Directions:
When you return the material, keep every line exactly as it is and omit the pictures.

Records for the exercise:

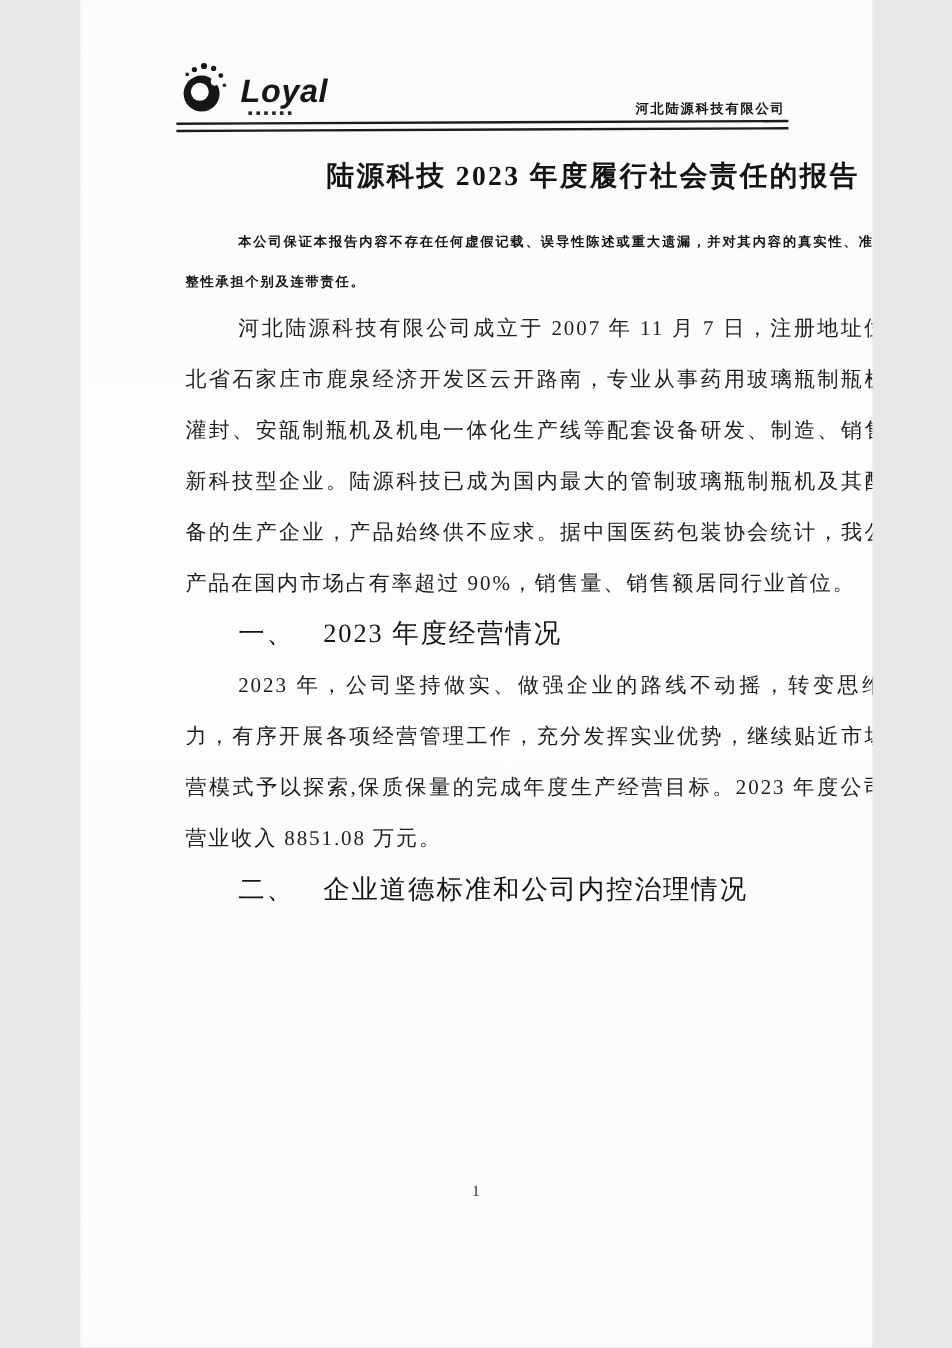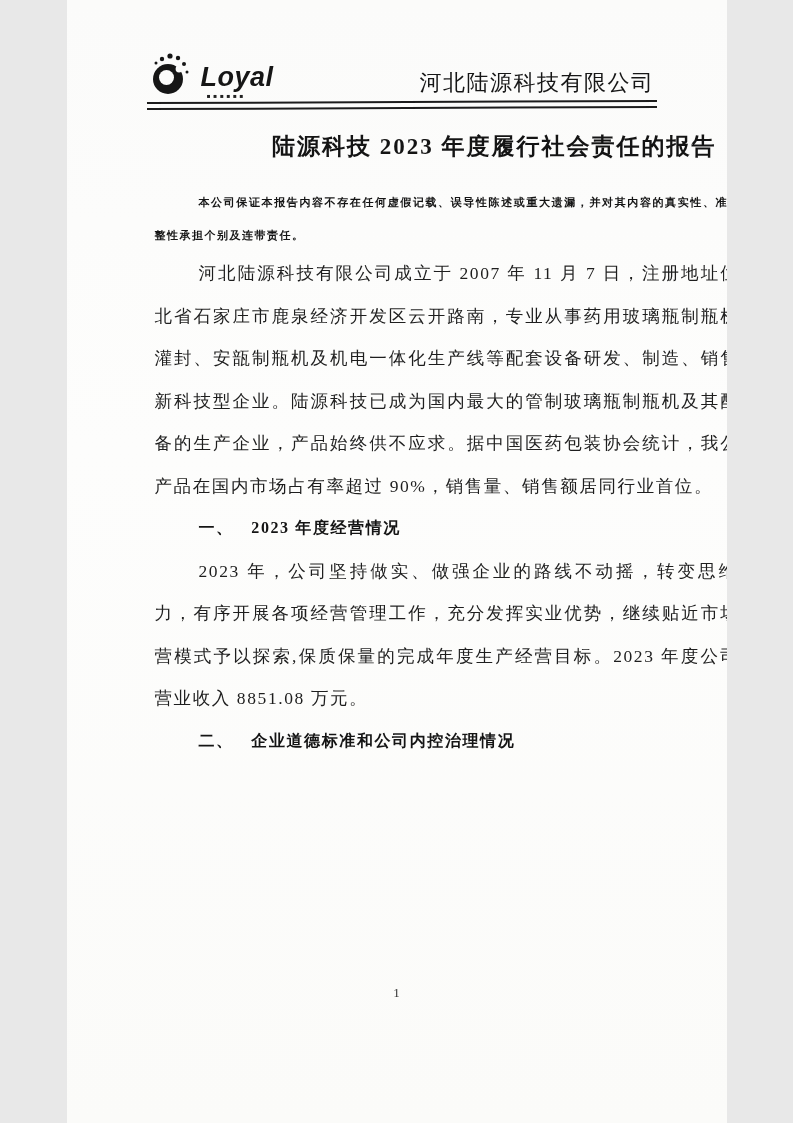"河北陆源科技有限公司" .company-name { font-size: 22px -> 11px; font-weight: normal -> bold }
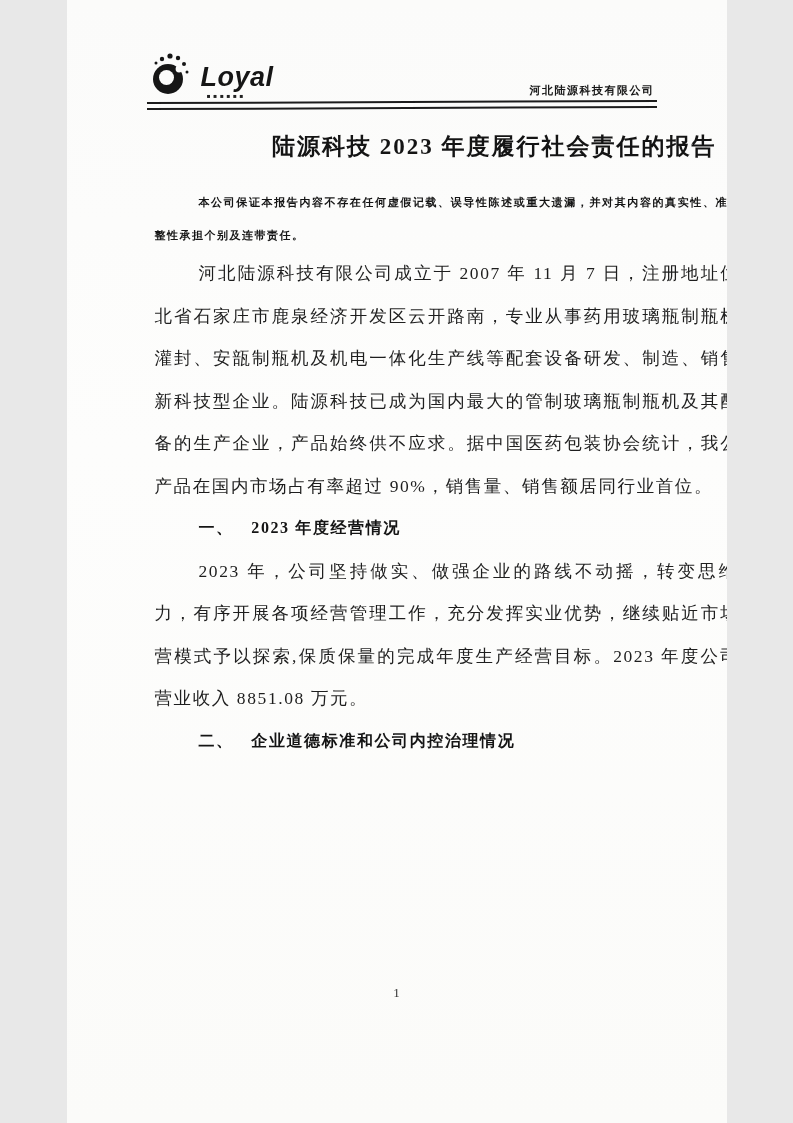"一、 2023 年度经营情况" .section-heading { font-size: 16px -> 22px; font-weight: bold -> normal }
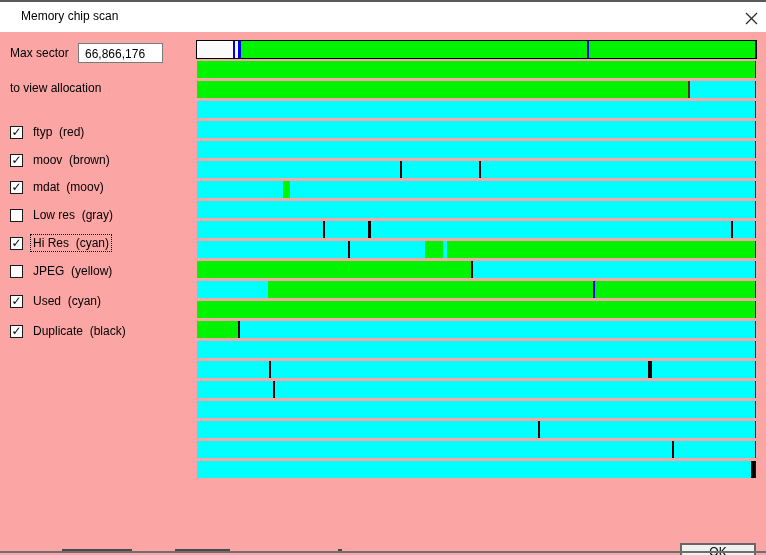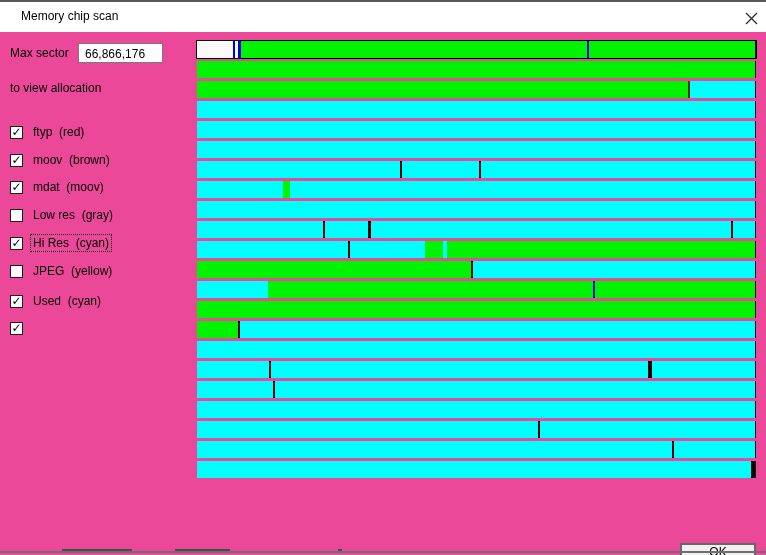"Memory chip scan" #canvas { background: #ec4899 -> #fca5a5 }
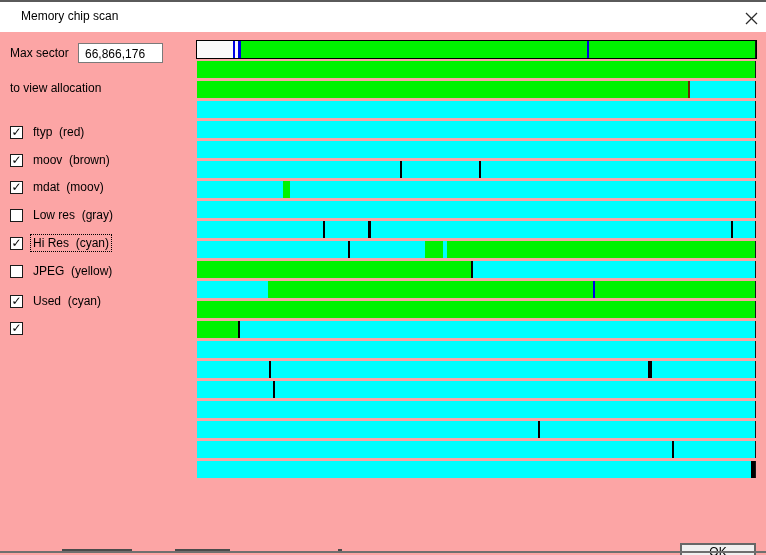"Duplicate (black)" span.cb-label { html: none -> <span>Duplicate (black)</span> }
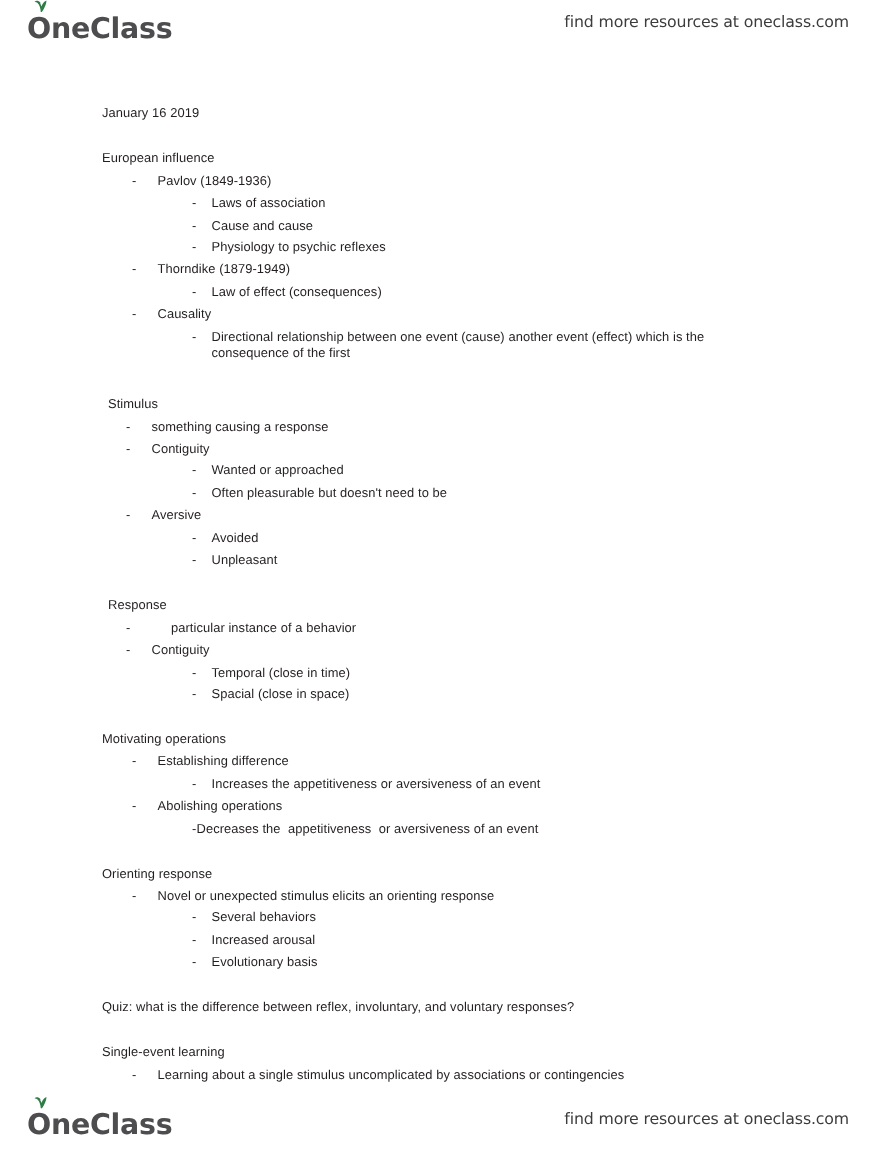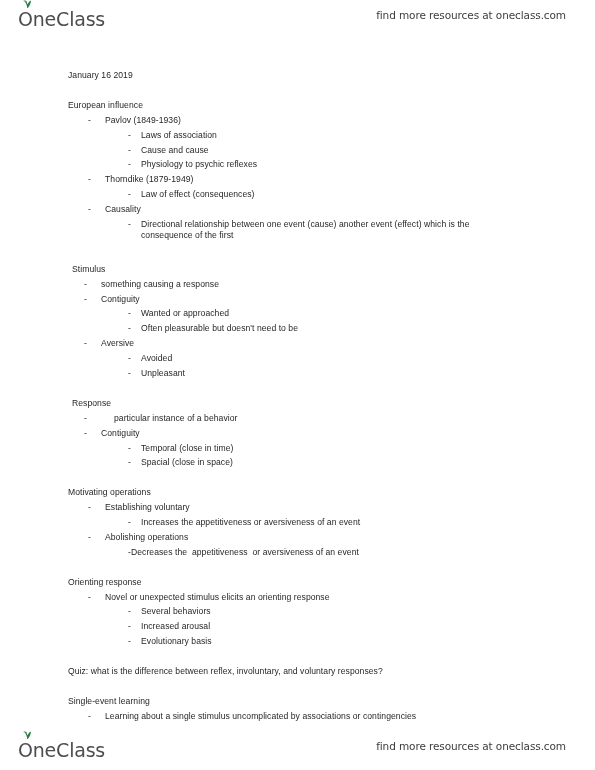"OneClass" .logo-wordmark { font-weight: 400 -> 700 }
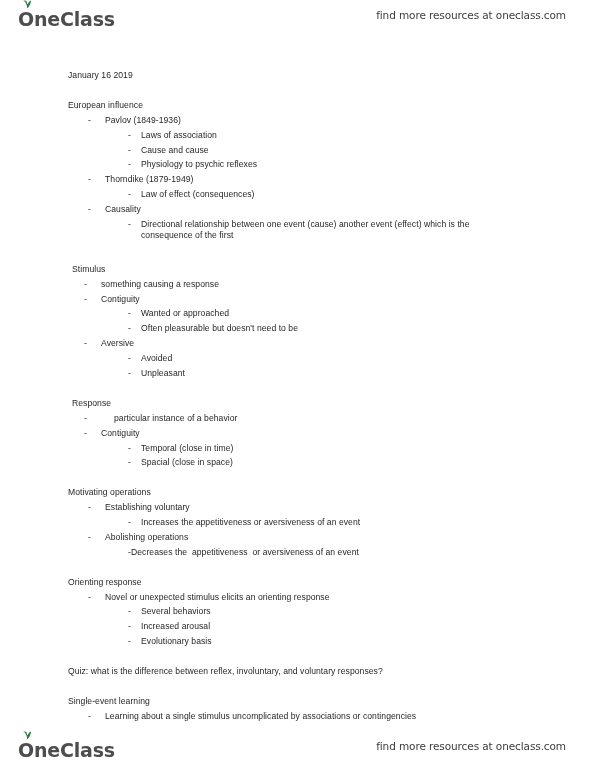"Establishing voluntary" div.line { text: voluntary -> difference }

Result of this task:
"河北陆源科技有限公司" .company-name { font-size: 22px -> 11px; font-weight: normal -> bold }
"一、 2023 年度经营情况" .section-heading { font-size: 16px -> 22px; font-weight: bold -> normal }
"Memory chip scan" #canvas { background: #ec4899 -> #fca5a5 }
"Duplicate (black)" span.cb-label { html: none -> <span>Duplicate (black)</span> }
"OneClass" .logo-wordmark { font-weight: 400 -> 700 }
"Establishing voluntary" div.line { text: voluntary -> difference }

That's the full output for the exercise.